Data entries
● ● ● ●
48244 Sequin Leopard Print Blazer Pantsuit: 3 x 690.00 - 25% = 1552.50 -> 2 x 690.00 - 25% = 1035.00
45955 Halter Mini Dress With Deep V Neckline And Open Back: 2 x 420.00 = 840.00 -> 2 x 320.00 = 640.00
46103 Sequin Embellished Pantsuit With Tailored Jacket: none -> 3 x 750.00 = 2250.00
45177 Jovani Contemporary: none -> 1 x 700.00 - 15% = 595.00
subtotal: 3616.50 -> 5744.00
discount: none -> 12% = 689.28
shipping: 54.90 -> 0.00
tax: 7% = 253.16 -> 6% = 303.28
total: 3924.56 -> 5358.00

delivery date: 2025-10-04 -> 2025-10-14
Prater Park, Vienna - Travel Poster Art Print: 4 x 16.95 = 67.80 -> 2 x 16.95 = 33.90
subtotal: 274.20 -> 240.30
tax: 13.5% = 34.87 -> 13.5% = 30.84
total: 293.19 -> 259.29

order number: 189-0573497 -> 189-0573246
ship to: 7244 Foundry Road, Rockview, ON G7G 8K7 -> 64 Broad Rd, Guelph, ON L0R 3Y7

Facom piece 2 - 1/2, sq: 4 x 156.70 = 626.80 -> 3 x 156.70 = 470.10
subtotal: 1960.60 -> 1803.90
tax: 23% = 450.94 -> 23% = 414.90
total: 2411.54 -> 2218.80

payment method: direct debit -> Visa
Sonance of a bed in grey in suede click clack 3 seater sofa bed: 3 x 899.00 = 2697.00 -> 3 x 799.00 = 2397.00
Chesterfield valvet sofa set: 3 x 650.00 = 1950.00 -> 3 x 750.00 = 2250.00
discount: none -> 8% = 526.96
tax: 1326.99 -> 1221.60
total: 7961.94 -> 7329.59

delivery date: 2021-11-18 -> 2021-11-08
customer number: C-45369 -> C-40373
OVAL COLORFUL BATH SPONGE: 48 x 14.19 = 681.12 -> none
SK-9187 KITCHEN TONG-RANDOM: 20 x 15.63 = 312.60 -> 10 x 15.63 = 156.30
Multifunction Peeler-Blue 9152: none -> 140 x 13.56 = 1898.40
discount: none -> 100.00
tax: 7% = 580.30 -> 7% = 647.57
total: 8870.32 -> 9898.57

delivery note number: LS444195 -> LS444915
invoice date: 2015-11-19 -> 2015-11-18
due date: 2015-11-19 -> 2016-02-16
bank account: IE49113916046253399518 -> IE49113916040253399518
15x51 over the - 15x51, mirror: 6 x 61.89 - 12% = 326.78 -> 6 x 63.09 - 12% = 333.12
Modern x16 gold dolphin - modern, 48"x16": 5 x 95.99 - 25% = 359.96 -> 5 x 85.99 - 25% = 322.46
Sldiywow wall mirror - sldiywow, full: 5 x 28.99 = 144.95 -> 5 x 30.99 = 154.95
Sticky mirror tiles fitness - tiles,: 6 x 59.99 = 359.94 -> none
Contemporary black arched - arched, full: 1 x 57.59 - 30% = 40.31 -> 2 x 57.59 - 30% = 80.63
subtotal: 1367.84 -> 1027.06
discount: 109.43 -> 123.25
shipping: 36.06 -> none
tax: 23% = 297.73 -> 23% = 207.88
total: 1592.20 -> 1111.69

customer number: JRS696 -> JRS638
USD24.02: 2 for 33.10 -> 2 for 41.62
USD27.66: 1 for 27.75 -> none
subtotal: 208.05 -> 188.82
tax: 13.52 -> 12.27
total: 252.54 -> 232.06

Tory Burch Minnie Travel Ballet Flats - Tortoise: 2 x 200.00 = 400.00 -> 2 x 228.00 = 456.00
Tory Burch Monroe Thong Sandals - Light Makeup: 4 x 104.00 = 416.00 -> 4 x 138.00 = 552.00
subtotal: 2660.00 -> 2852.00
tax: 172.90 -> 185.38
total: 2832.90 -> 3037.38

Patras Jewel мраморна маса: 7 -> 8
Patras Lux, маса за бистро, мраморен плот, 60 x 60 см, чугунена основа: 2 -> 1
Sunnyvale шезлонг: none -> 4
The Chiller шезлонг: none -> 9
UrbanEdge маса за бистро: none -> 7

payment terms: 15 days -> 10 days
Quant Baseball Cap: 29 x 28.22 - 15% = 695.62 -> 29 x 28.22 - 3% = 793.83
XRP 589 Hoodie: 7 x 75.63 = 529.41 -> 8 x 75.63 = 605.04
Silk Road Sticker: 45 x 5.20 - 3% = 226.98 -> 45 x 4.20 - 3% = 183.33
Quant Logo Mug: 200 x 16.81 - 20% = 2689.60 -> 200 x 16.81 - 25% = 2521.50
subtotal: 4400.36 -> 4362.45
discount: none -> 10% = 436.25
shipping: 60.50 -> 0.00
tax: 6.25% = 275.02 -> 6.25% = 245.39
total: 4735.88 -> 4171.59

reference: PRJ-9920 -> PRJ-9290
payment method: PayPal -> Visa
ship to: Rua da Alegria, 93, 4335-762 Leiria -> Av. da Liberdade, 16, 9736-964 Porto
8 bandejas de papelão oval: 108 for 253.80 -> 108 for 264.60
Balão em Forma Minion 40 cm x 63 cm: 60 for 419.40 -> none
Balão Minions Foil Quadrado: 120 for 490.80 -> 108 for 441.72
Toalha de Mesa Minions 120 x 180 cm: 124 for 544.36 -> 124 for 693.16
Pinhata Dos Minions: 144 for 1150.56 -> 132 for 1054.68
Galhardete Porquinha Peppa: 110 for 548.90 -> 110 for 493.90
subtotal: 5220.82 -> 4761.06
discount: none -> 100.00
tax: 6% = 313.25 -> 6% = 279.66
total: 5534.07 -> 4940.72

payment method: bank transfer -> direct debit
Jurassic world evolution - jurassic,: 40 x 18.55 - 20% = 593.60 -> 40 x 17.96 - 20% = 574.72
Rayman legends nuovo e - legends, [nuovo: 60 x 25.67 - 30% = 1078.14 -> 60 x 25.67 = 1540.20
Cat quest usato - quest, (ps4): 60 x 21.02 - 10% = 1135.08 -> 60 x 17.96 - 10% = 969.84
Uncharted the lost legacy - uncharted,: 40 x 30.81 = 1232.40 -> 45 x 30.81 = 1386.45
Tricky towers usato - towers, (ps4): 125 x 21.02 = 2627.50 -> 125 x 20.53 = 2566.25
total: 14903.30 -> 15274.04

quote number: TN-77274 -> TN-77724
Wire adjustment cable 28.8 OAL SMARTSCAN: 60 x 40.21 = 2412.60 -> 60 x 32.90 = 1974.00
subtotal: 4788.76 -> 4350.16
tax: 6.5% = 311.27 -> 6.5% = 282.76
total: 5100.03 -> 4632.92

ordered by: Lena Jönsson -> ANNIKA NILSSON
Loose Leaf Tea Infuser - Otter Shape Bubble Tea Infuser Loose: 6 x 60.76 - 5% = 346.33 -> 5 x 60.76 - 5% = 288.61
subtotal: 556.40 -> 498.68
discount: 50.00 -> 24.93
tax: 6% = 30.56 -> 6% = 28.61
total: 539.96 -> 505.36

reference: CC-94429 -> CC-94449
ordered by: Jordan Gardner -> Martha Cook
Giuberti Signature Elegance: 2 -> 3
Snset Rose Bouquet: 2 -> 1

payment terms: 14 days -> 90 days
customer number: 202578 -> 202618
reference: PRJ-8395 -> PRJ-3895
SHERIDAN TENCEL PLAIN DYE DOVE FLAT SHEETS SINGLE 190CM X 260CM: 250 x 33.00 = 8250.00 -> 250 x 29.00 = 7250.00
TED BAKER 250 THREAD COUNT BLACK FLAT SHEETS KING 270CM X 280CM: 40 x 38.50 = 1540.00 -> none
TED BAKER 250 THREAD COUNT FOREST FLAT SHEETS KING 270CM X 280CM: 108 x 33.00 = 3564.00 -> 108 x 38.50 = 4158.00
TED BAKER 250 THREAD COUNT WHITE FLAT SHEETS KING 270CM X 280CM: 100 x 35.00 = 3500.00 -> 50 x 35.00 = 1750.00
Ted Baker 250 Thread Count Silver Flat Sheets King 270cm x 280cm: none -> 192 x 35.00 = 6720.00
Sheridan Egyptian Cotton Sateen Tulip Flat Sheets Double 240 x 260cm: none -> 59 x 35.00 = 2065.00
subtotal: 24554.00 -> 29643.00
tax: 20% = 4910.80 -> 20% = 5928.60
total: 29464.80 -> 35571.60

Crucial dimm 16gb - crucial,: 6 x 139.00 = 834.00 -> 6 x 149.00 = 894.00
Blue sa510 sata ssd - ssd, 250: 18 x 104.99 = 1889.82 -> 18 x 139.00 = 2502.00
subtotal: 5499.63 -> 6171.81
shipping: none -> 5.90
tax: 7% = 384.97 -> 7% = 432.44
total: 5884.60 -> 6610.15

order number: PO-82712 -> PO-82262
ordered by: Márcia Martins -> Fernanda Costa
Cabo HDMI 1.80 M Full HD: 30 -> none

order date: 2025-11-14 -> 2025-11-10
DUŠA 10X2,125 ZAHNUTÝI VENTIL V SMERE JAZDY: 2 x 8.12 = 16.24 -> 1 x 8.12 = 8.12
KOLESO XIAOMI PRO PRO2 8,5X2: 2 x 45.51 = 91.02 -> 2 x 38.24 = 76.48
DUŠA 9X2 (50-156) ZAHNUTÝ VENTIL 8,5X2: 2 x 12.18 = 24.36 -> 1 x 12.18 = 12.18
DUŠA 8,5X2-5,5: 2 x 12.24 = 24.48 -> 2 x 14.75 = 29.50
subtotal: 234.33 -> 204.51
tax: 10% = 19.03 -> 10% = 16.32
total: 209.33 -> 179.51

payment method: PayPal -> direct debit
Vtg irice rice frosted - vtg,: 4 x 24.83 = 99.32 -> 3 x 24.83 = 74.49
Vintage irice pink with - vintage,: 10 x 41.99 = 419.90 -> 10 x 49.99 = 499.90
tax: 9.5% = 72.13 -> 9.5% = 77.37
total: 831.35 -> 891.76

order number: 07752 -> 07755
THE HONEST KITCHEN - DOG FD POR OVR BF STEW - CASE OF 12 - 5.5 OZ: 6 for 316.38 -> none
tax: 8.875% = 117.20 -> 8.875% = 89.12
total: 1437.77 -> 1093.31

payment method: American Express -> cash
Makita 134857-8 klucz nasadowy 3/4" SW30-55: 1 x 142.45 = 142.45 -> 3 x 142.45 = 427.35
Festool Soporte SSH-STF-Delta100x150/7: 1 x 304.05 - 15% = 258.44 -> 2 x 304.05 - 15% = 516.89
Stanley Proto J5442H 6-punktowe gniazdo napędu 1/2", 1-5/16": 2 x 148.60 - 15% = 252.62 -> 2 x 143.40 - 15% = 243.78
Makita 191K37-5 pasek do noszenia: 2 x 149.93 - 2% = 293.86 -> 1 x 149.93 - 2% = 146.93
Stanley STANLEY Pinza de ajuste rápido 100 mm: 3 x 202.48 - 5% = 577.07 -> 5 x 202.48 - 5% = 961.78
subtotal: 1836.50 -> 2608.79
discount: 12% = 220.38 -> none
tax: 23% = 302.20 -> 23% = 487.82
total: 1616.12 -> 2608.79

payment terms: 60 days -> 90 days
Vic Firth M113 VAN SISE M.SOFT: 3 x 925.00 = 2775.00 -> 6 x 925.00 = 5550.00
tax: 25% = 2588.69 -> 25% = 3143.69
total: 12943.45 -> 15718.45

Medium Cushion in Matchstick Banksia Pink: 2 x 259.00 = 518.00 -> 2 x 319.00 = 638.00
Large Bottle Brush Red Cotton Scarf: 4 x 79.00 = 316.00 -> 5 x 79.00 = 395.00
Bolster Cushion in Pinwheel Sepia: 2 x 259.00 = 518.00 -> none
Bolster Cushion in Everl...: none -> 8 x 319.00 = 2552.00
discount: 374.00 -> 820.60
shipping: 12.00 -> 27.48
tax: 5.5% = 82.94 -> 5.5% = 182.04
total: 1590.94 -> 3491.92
● ● ● ●
WHAT THE TASK ASKS :: Among the lines above, find those holding "Stanley" and copy each one.

FINISHED TASK ::
Stanley Proto J5442H 6-punktowe gniazdo napędu 1/2", 1-5/16": 2 x 148.60 - 15% = 252.62 -> 2 x 143.40 - 15% = 243.78
Stanley STANLEY Pinza de ajuste rápido 100 mm: 3 x 202.48 - 5% = 577.07 -> 5 x 202.48 - 5% = 961.78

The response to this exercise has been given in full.